PyMDE getting stuck on "Computing quadratic initialization"

fsaghir commented 3 years ago

Hi.

I have had some on and off luck with using pymde. I am trying the embedding on a dataset of images and the way I have been working on my experiment is as follows:

Extract images from folders and save them as a numpy array
Convert images using a CNN-AutoEncoder (CAE) model to 1x1x8 code
Use pymde to calculate the embeddings
Use HDBSCAN to cluster the embeddings

The experiment works great when i use images from 2 folders (2list.npy). But when I increase the number of images (3list.npy, 10list.npy), the code gets stuck at "Computing quadratic initialization".

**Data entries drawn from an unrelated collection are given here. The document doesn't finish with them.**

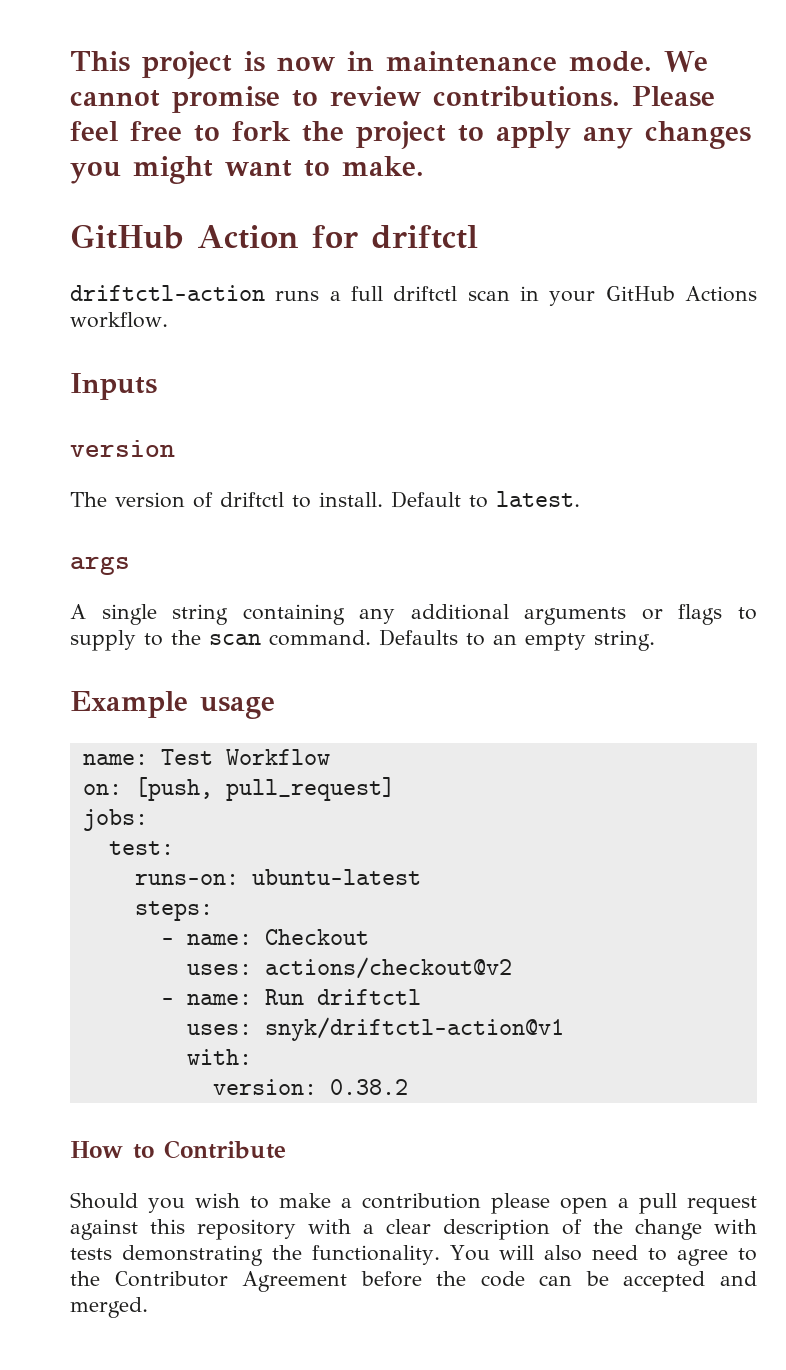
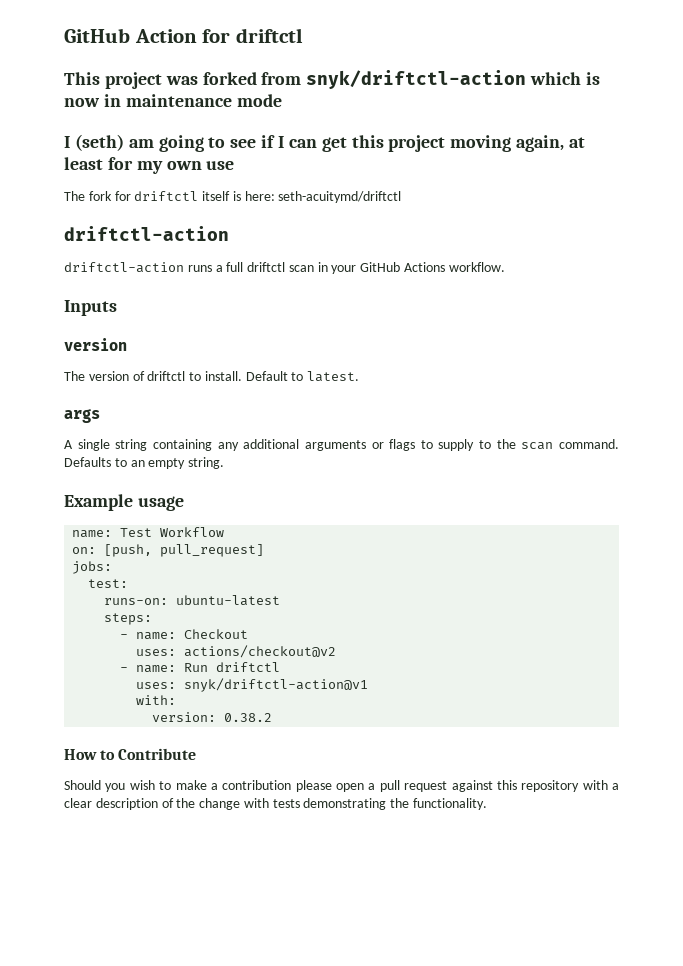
- This project is now in maintenance mode. We cannot promise to review contributions. Please feel free to fork the project to apply any changes you might want to make.
  GitHub Action for driftctl
+ This project was forked from snyk/driftctl-action which is now in maintenance mode
+ I (seth) am going to see if I can get this project moving again, at least for my own use
+ The fork for driftctl itself is here: seth-acuitymd/driftctl
+ driftctl-action
- You will also need to agree to the Contributor Agreement before the code can be accepted and merged.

In the google drive link below, you will find the following:

Jupyter Notebook
requirements.txt
Numpy array files
CAE model

The code in the notebook is self explanatory. To duplicate the issue, first use "2list.npy", which should run successfully. Then try "3list.npy" and "10list.npy", which should get stuck at "Computing quadratic initialization".

https://drive.google.com/file/d/17kktp6W1Lq_7PjxCiEQBEAk_u-kbDLEN/view?usp=sharing

akshayka commented 3 years ago

Hey, thanks for trying out PyMDE!

Computing the quadratic initialization can take some time if the number of items is large.

I assume you're using the preserve_neighbors function. Can you try the following? Pass in init='random' to the function. That will bypass the quadratic initialization computation.

So, something like

pymde.preserve_neighbors(data, init='random')

The init strategy is explained in the docs here: https://pymde.org/api/index.html#pymde.preserve_neighbors

Let me know if that works?

fsaghir commented 3 years ago

Thanks! That did help. However, I did notice that at times the quadratic initialization for a large dataset would run very quickly (this happens totally at random and I am not able to reproduce this consistently) .

Additionally, the files I have loaded do not have much difference in number of data rows. "2list.npy" has ~25K rows and the quadratic initialization with this dataset runs almost immediately after running the embedding function with preserve_neighbors. But when I do the same with "3list.npy", which has ~38K rows, it takes anywhere from 30-40 minutes to compute the quadratic initialization. My assumption was that for additional 13K rows the code would relatively run faster.

Does duplicate items have an impact on computing quadratic initialization?

akshayka commented 3 years ago

Wow, 30-40 minutes is way longer than I would expect! Computing a quadratic embedding on MNIST (70k items) takes just a few seconds. Thanks for letting me know.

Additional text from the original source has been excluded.